Goal of the exercise: To complete this task, print all the data below exactly but leave out the images.

[Version comparison data]
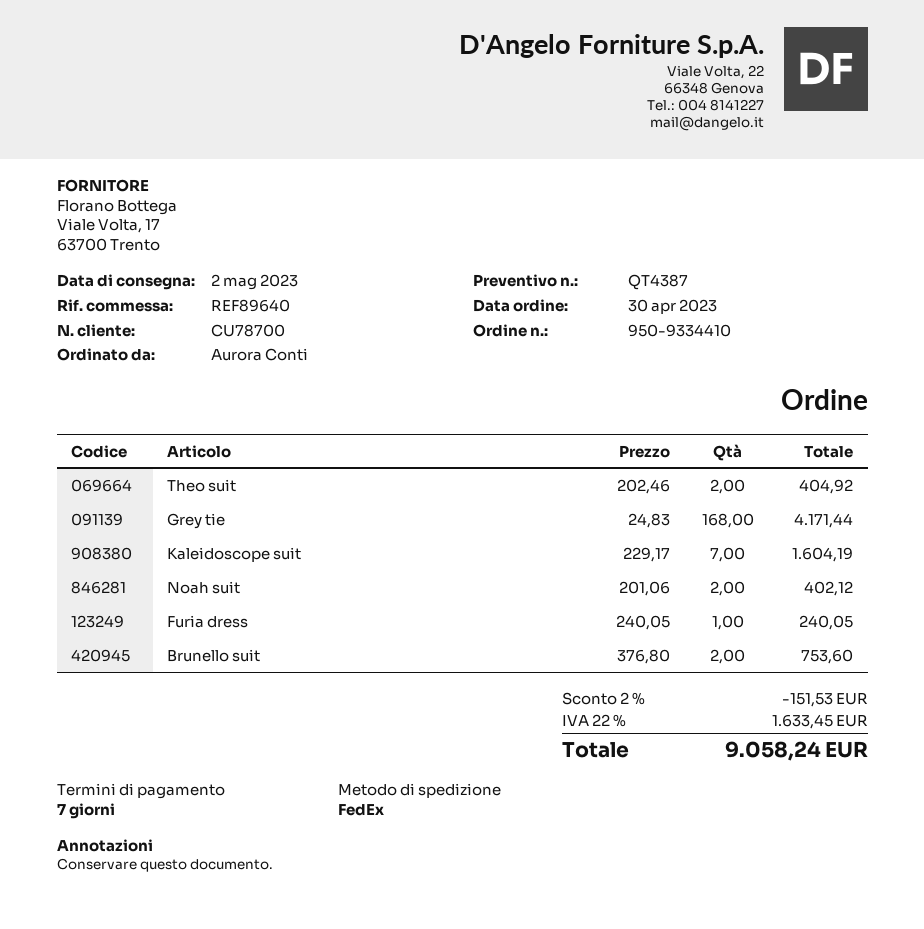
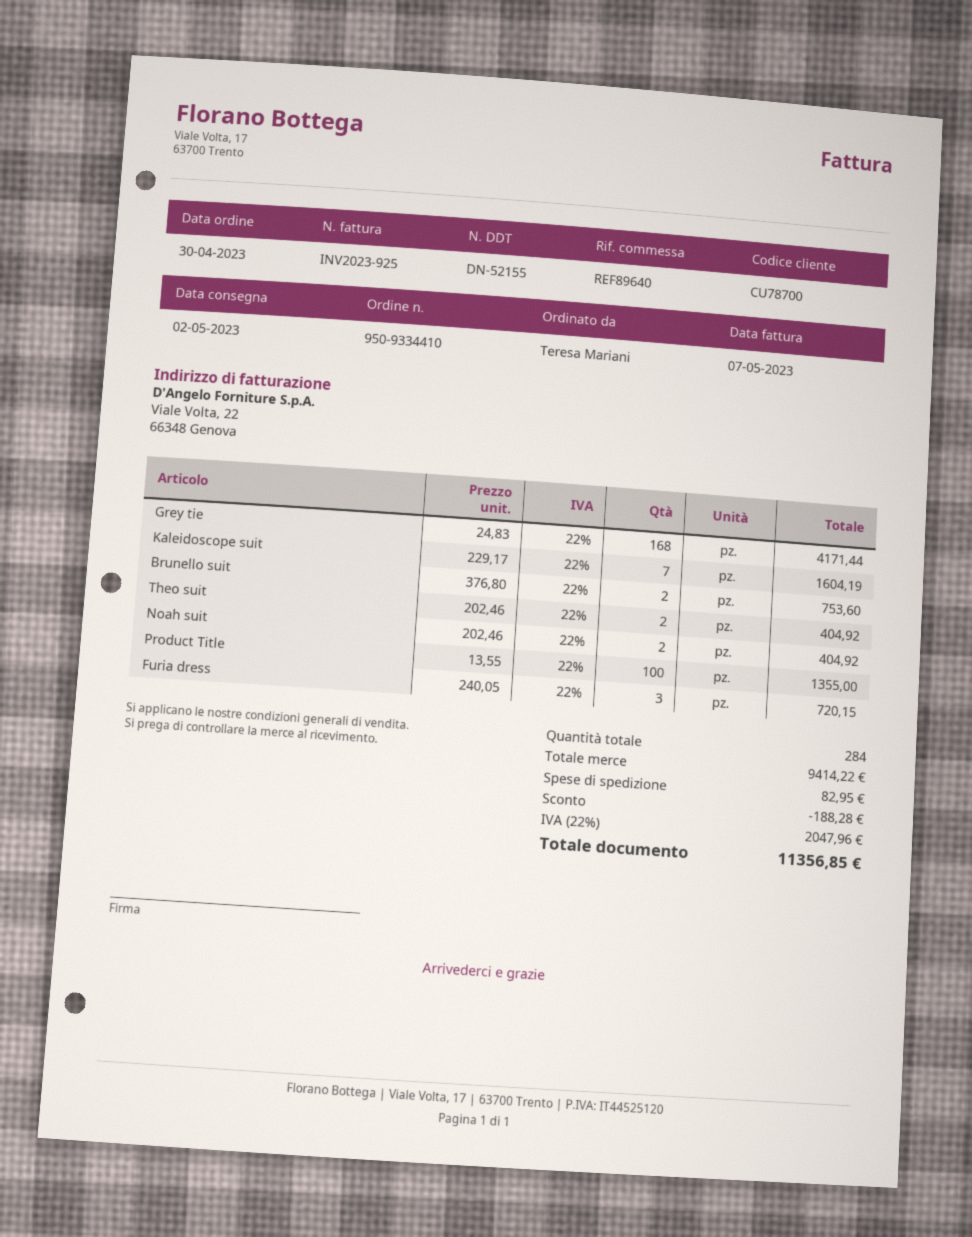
ordered by: Aurora Conti -> Teresa Mariani
Noah suit: 2 x 201.06 = 402.12 -> 2 x 202.46 = 404.92
Furia dress: 1 x 240.05 = 240.05 -> 3 x 240.05 = 720.15
Product Title: none -> 100 x 13.55 = 1355.00
discount: 151.53 -> 188.28
shipping: none -> 82.95
tax: 22% = 1633.45 -> 22% = 2047.96
total: 9058.24 -> 11356.85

Finished exercise:
ordered by: Aurora Conti -> Teresa Mariani
Noah suit: 2 x 201.06 = 402.12 -> 2 x 202.46 = 404.92
Furia dress: 1 x 240.05 = 240.05 -> 3 x 240.05 = 720.15
Product Title: none -> 100 x 13.55 = 1355.00
discount: 151.53 -> 188.28
shipping: none -> 82.95
tax: 22% = 1633.45 -> 22% = 2047.96
total: 9058.24 -> 11356.85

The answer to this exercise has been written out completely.